- **Material shown**:
==================================================

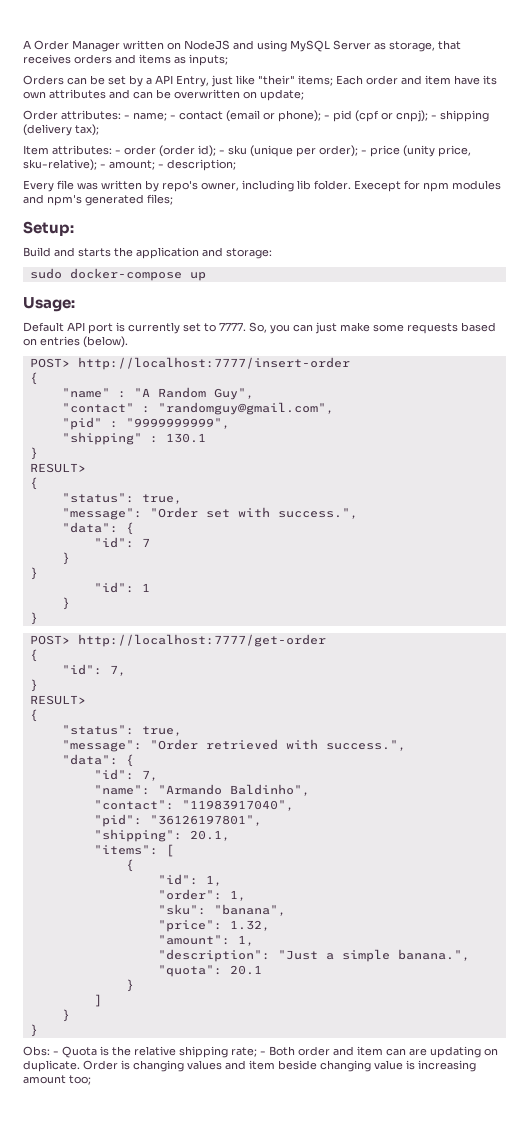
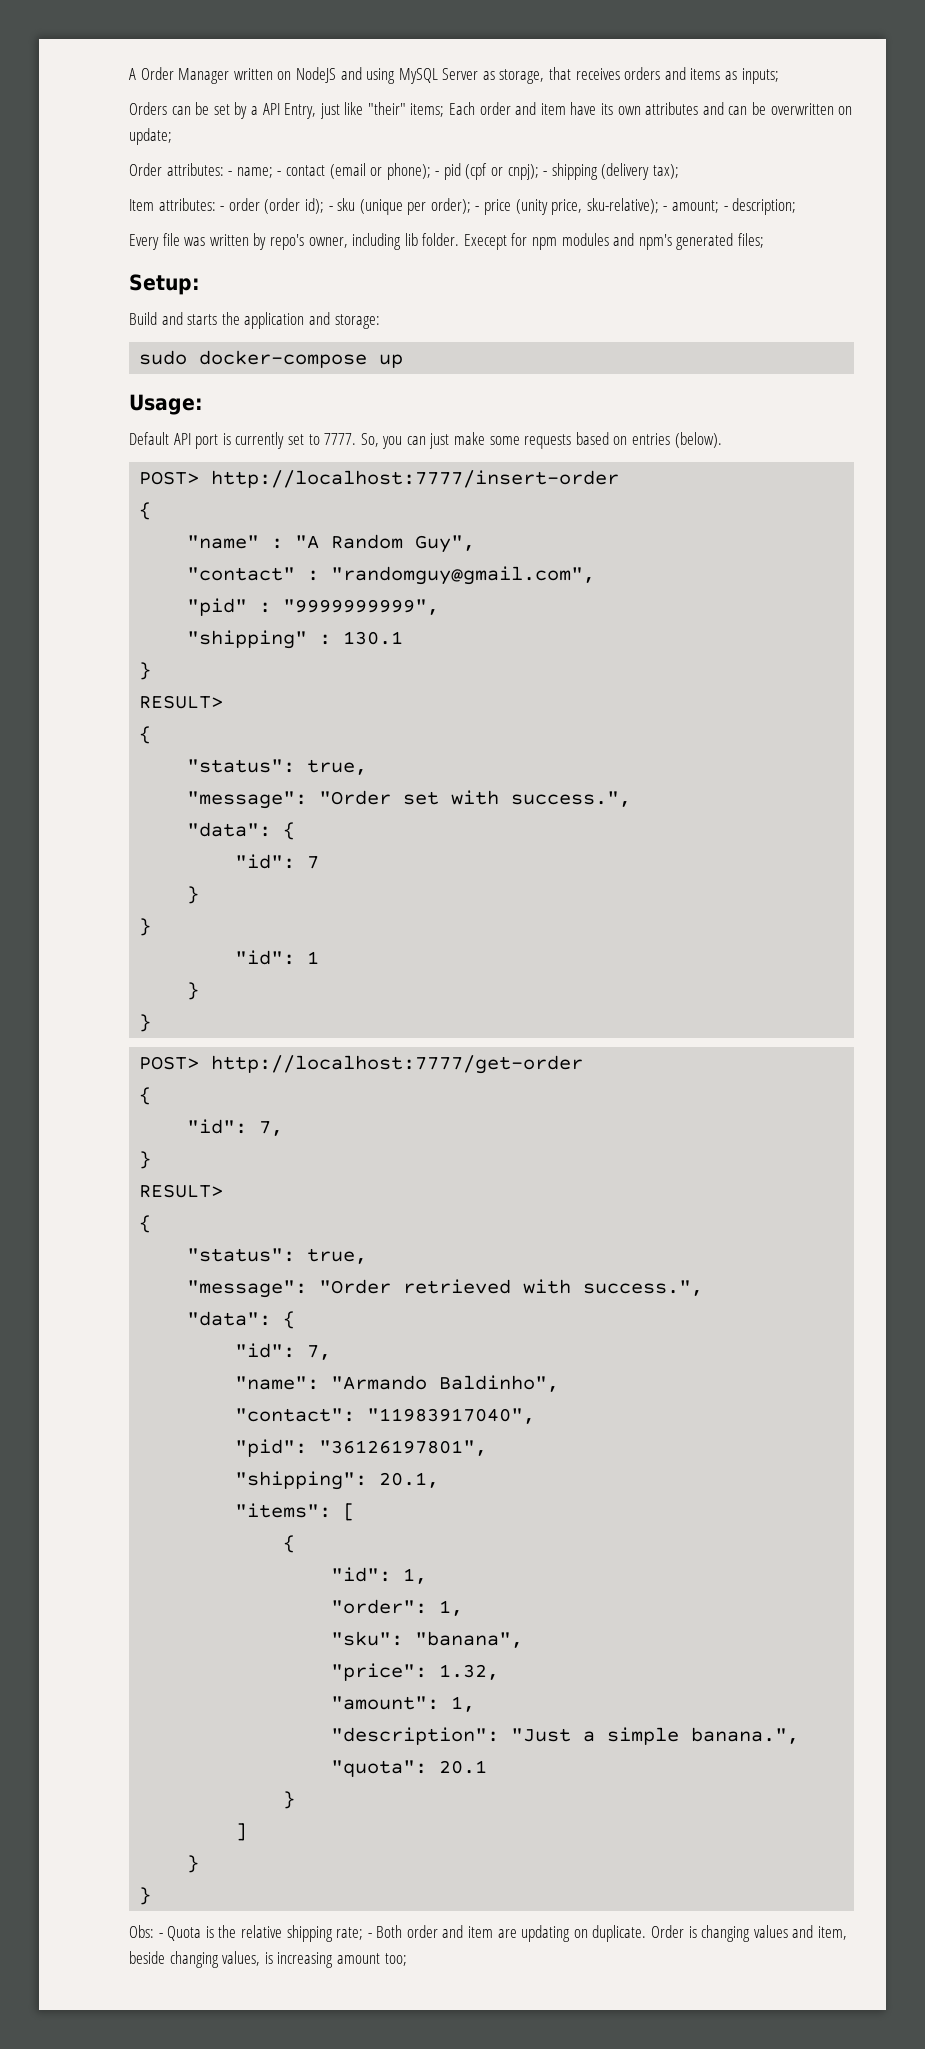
- Obs: - Quota is the relative shipping rate; - Both order and item can are updating on duplicate.
+ Obs: - Quota is the relative shipping rate; - Both order and item are updating on duplicate.
- Order is changing values and item beside changing value is increasing amount too;
+ Order is changing values and item, beside changing values, is increasing amount too;

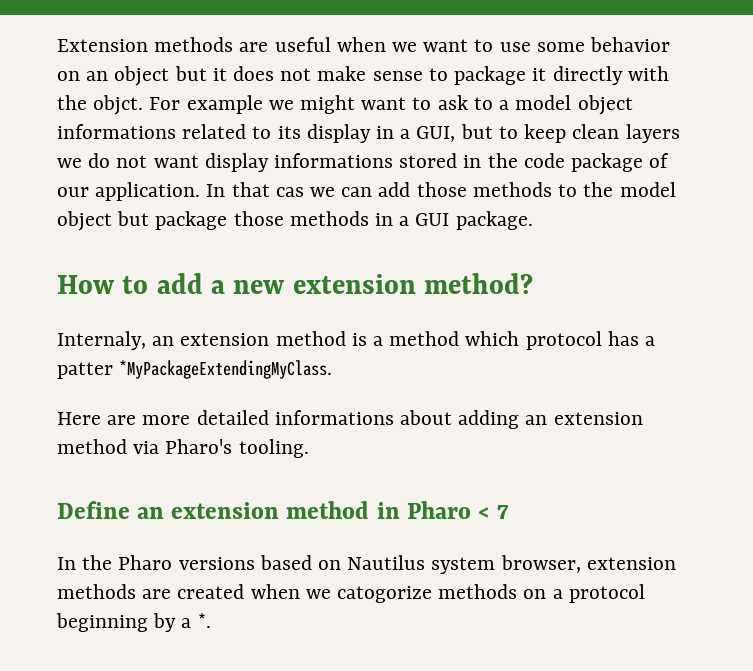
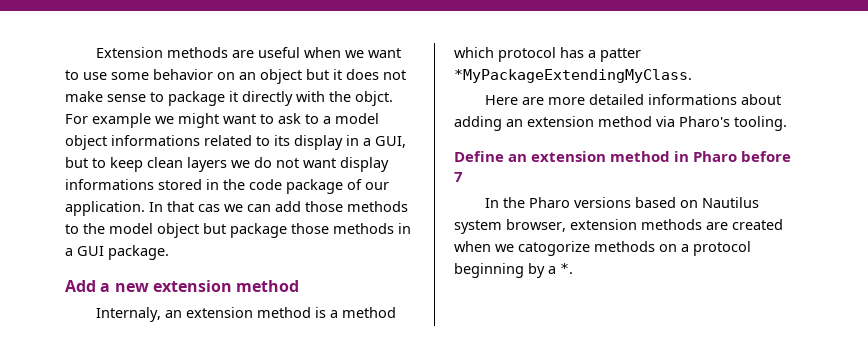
- How to add a new extension method?
+ Add a new extension method
- Define an extension method in Pharo < 7
+ Define an extension method in Pharo before 7

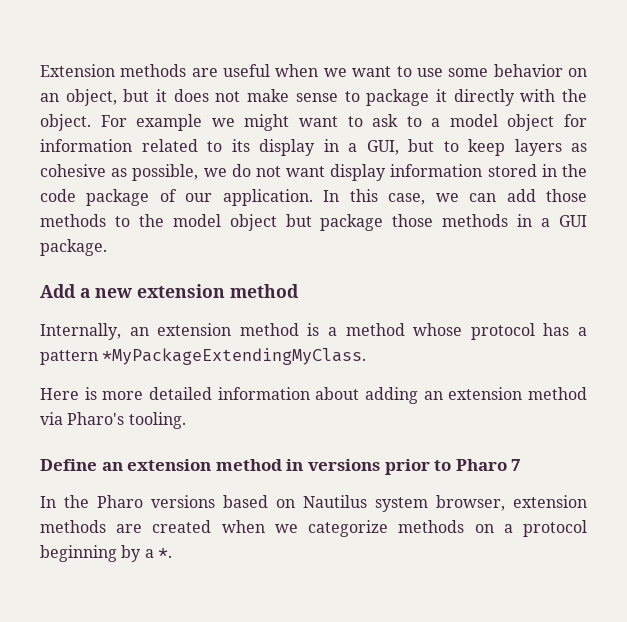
- Extension methods are useful when we want to use some behavior on an object but it does not make sense to package it directly with the objct.
+ Extension methods are useful when we want to use some behavior on an object, but it does not make sense to package it directly with the object.
- For example we might want to ask to a model object informations related to its display in a GUI, but to keep clean layers we do not want display informations stored in the code package of our application.
+ For example we might want to ask to a model object for information related to its display in a GUI, but to keep layers as cohesive as possible, we do not want display information stored in the code package of our application.
- In that cas we can add those methods to the model object but package those methods in a GUI package.
+ In this case, we can add those methods to the model object but package those methods in a GUI package.
- Internaly, an extension method is a method which protocol has a patter *MyPackageExtendingMyClass.
+ Internally, an extension method is a method whose protocol has a pattern *MyPackageExtendingMyClass.
- Here are more detailed informations about adding an extension method via Pharo's tooling.
+ Here is more detailed information about adding an extension method via Pharo's tooling.
- Define an extension method in Pharo before 7
+ Define an extension method in versions prior to Pharo 7
- In the Pharo versions based on Nautilus system browser, extension methods are created when we catogorize methods on a protocol beginning by a *.
+ In the Pharo versions based on Nautilus system browser, extension methods are created when we categorize methods on a protocol beginning by a *.

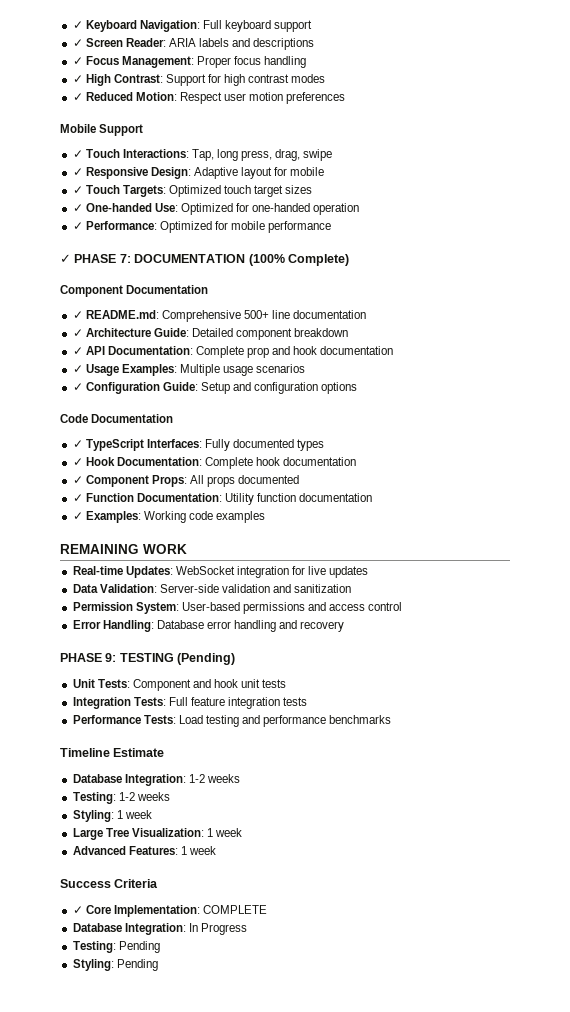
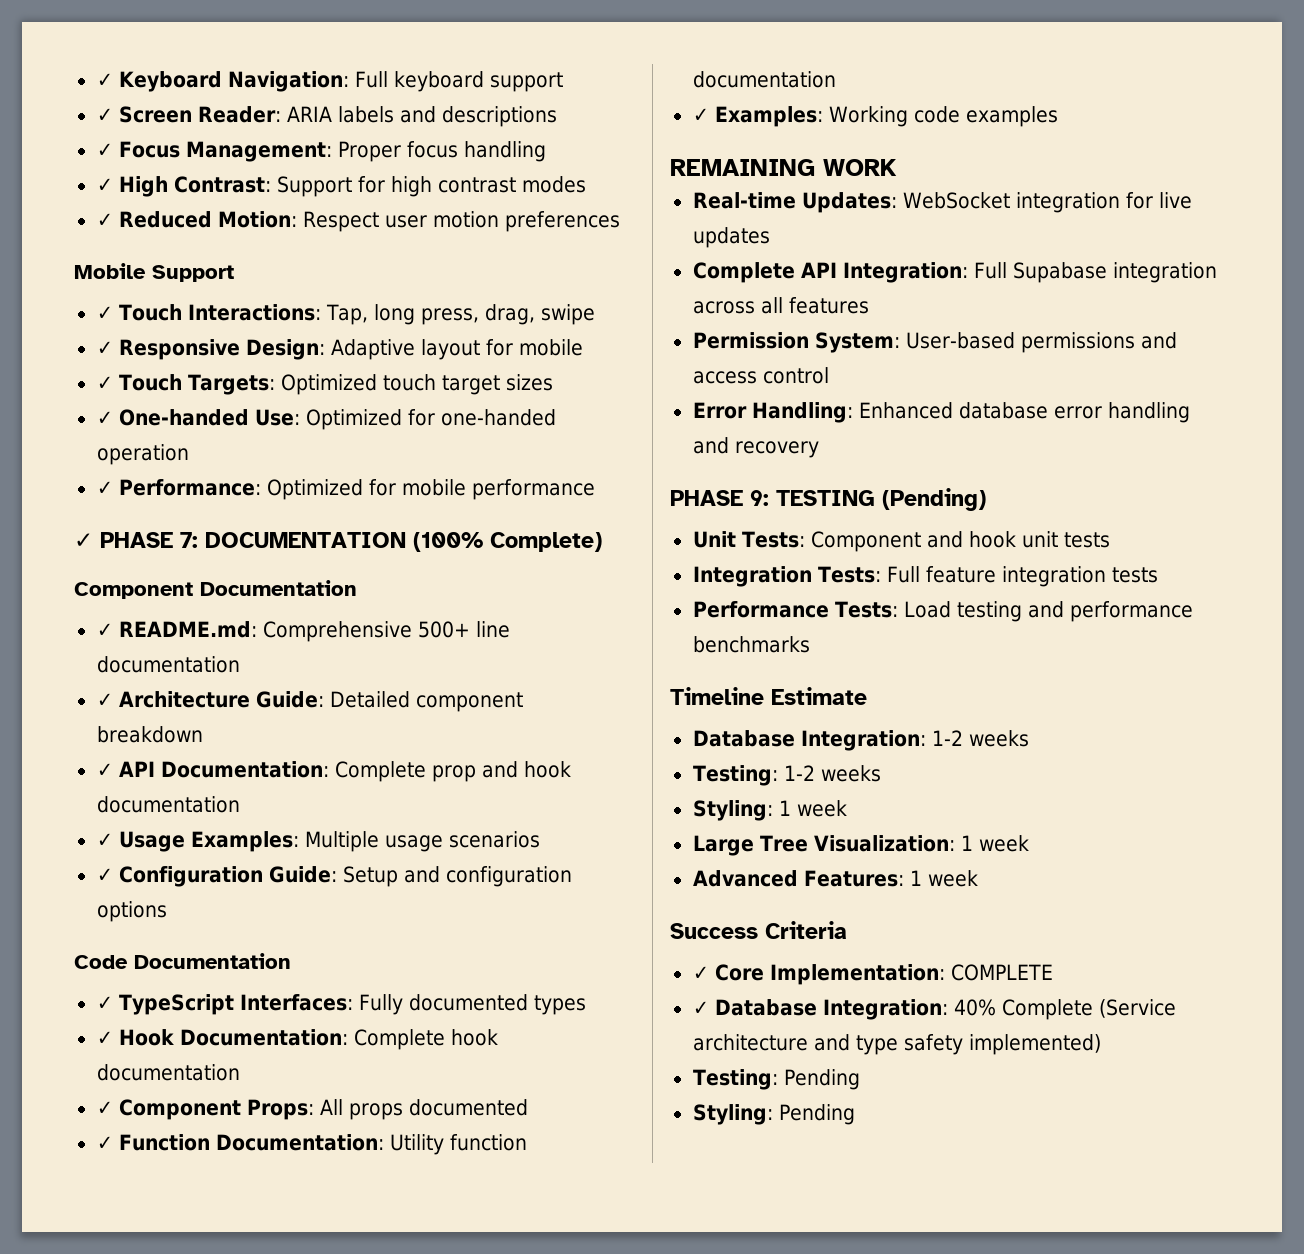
- Data Validation: Server-side validation and sanitization
+ Complete API Integration: Full Supabase integration across all features
- Error Handling: Database error handling and recovery
+ Error Handling: Enhanced database error handling and recovery
- Database Integration: In Progress
+ ✓ Database Integration: 40% Complete (Service architecture and type safety implemented)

==================================================

Reproduce the records exactly, starting with their first line and ending with the line that contains "- Extension methods", though pictures should be dropped.

- **Response**:
- Obs: - Quota is the relative shipping rate; - Both order and item can are updating on duplicate.
+ Obs: - Quota is the relative shipping rate; - Both order and item are updating on duplicate.
- Order is changing values and item beside changing value is increasing amount too;
+ Order is changing values and item, beside changing values, is increasing amount too;

- How to add a new extension method?
+ Add a new extension method
- Define an extension method in Pharo < 7
+ Define an extension method in Pharo before 7

- Extension methods are useful when we want to use some behavior on an object but it does not make sense to package it directly with the objct.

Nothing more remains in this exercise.